Search code examples
indexingneo4jcypherrdbmsadjacency-list

Neo4j scalability and indexing


An argument in favor of graph dbms with native storage over relational dbms made by neo4j (also in the neo4j graph databases book) is that "index-free adjacency" is the most efficient means of processing data in a graph (due to the 'clustering' of the data/nodes in a graph-based model).

Based on some benchmarking I've performed, where 3 nodes are sequentially connected (A->B<-C) and given the id of A I'm querying for C, the scalability is clearly O(n) when testing the same query on databases with 1M, 5M, 10M and 20M nodes - which is reasonable (with my limited understanding) considering I am not limiting my query to 1 node only hence all nodes need to be checked for matching. HOWEVER, when I index the queried node property, the execution time for the same query, is relatively constant.
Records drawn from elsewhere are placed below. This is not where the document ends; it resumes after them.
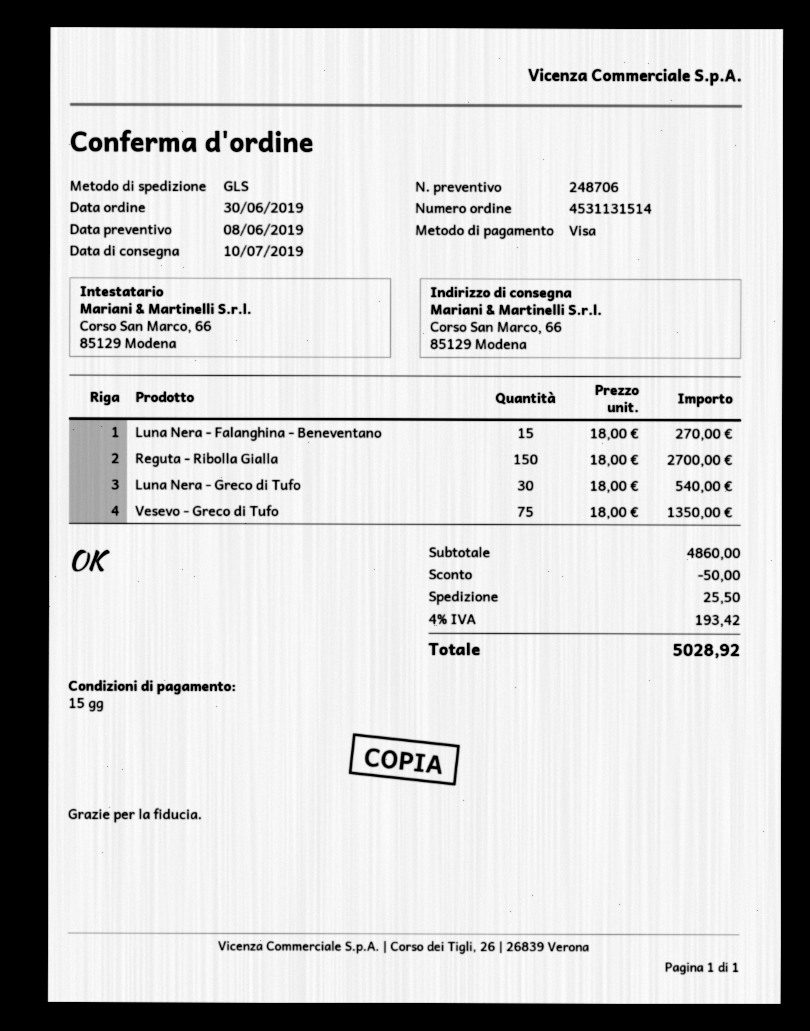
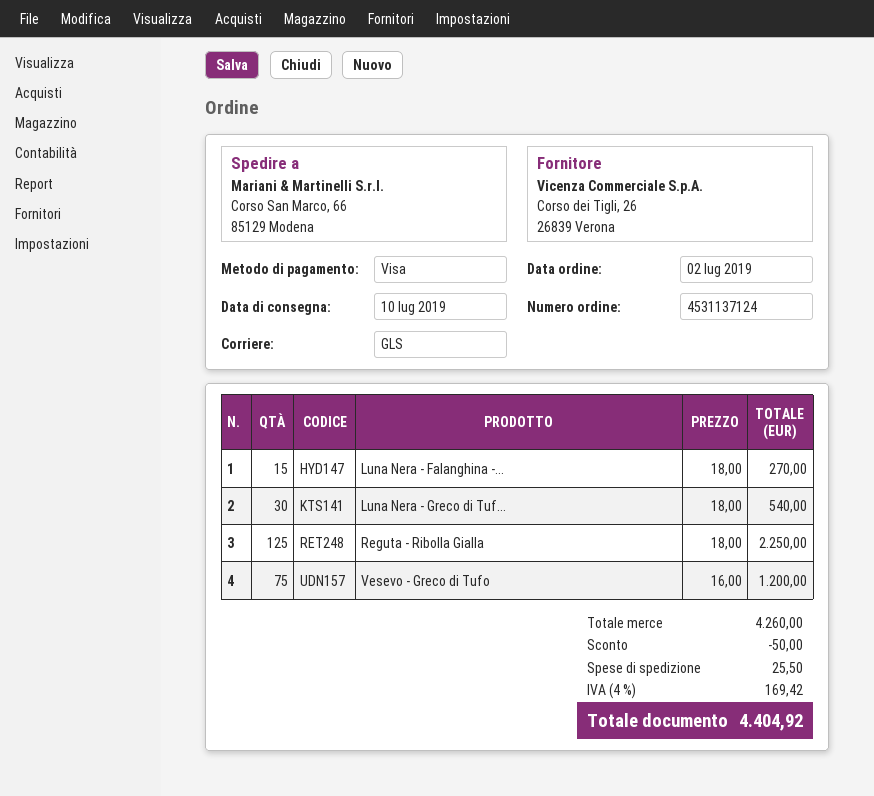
order number: 4531131514 -> 4531137124
order date: 2019-06-30 -> 2019-07-02
Reguta - Ribolla Gialla: 150 x 18.00 = 2700.00 -> 125 x 18.00 = 2250.00
Vesevo - Greco di Tufo: 75 x 18.00 = 1350.00 -> 75 x 16.00 = 1200.00
subtotal: 4860.00 -> 4260.00
tax: 4% = 193.42 -> 4% = 169.42
total: 5028.92 -> 4404.92

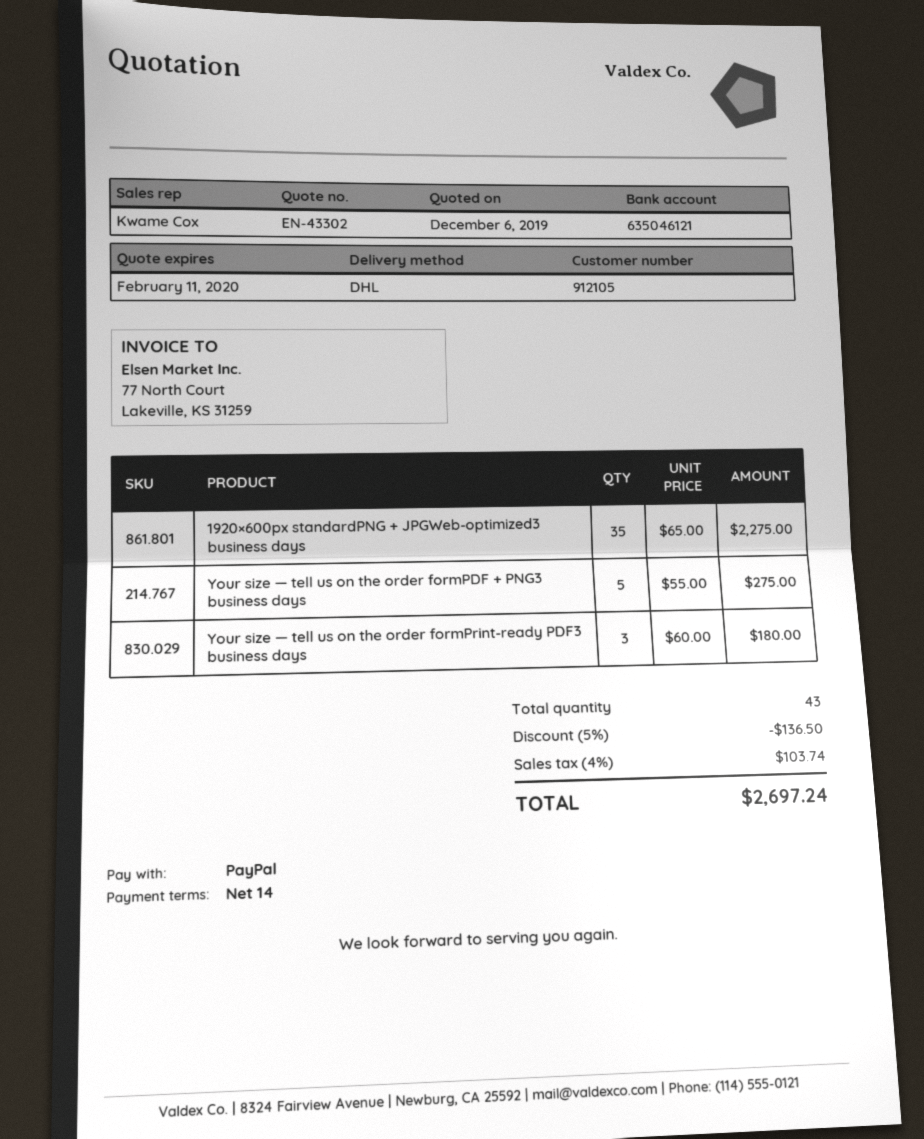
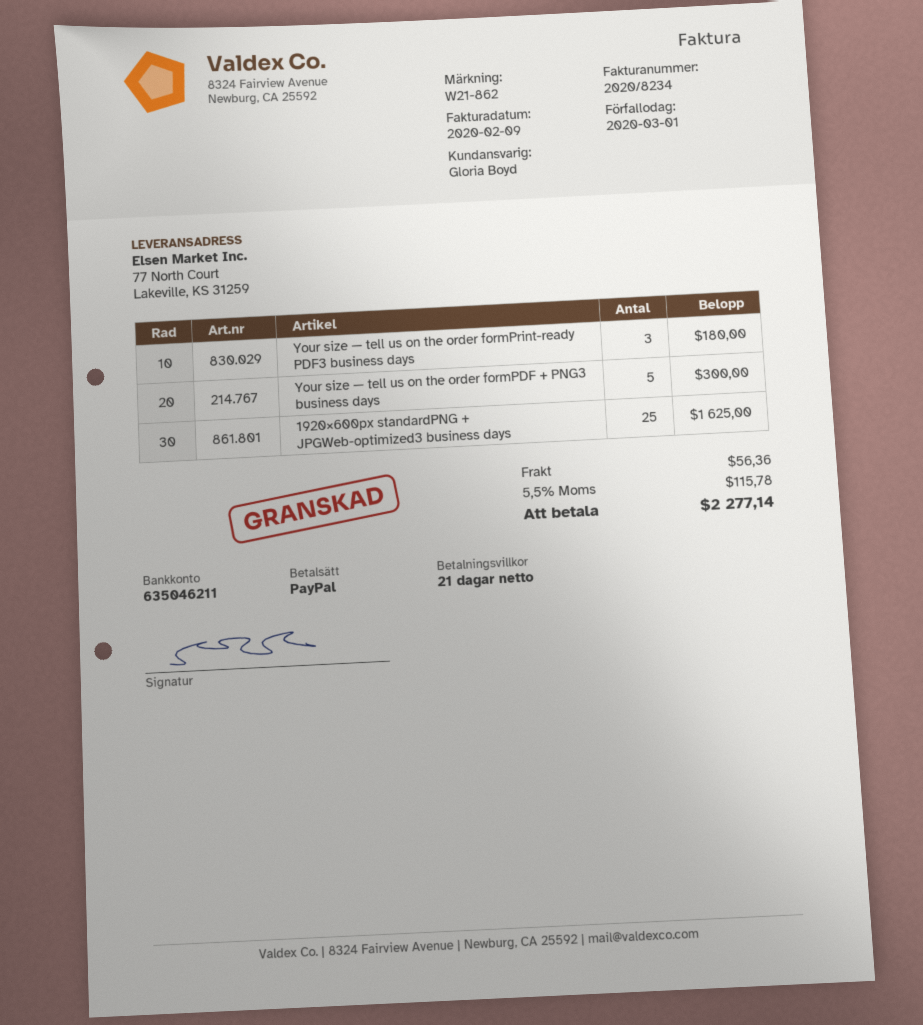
payment terms: 14 days -> 21 days
sales rep: Kwame Cox -> Gloria Boyd
bank account: 635046121 -> 635046211
1920×600px standardPNG + JPGWeb-optimized3 business days: 35 for 2275.00 -> 25 for 1625.00
Your size — tell us on the order formPDF + PNG3 business days: 5 for 275.00 -> 5 for 300.00
discount: 5% = 136.50 -> none
shipping: none -> 56.36
tax: 4% = 103.74 -> 5.5% = 115.78
total: 2697.24 -> 2277.14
Figure shows execution time by database node size before and after indexing. Orange plot is O(N) reference line, while the blue plot is the observed execution times. Query execution time with number of nodes in a (number of) neo4j database(s). First graph shows before indexing, graph below indicates after indexing the queried property

Based on these results I'm trying to figure out where the advantage of index-free adjacency comes in. Is this advantageous when querying with a limit of 1 for deep(er) links? E.g. depth of 4 in A->B->C->D->E, and querying for E given A. Because in this case we know that there is only one match for A (hence no need to brute force through all the other nodes not part of this sub-network).

As this is highly dependent on the query, I'm listing an example of the Cypher query below for reference (where I'm matching entity labeled node with id of 1, and returning the associated node (B in the above example) and the secondary-linked node (C in the above example)):

MATCH (:entity{id:1})-[:LINK]->(result_assoc:assoc)<-[:LINK]-(result_entity:entity) RETURN result_entity, result_assoc

UPDATE / ADDITIONAL INFORMATION

This source states: "The key message of index-free adjacency is, that the complexity to traverse the whole graph is O(n), where n is the number of nodes. In contrast, using any index will have complexity O(n log n).". This statement explains the O(n) results before indexing. I guess the O(1) performance after indexing is identical to a hash list performance(?). Not sure why using any other index the complexity is O(n log n) if even using a hash list the worst case is O(n).


Solution

  • From my understanding, the index-free aspect is only pertinent for adjacent nodes (that's why it's called index-free adjacency). What your plots are demonstrating, is that when you find A, the additional time to find C is negligible, and the question of whether to use an index or not, is only to find the initial queried node A.

    To find A without an index it takes O(n), because it has to scan through all the nodes in the database, but with an index, it's effectively like a hashlist, and takes O(1) (no clue why the book says O(n log n) either).

    Beyond that, finding the adjacent nodes are not that hard for Neo4j, because they are linked to A, whereas in RM the linkage is not as explicit - thus a join, which is expensive, and then scan/filter is required. So to truly see the advantage, one should compare the performance of graph DBs and RM DBs, by varying the depth of the relations/links. It would also be interesting to see how a query would perform when the neighbours of the entity nodes are increased (ie., the graph becomes denser) - does Neo4j rely on the graphs never being too dense? Otherwise the problem of looking through the neighbours to find the right one repeats itself.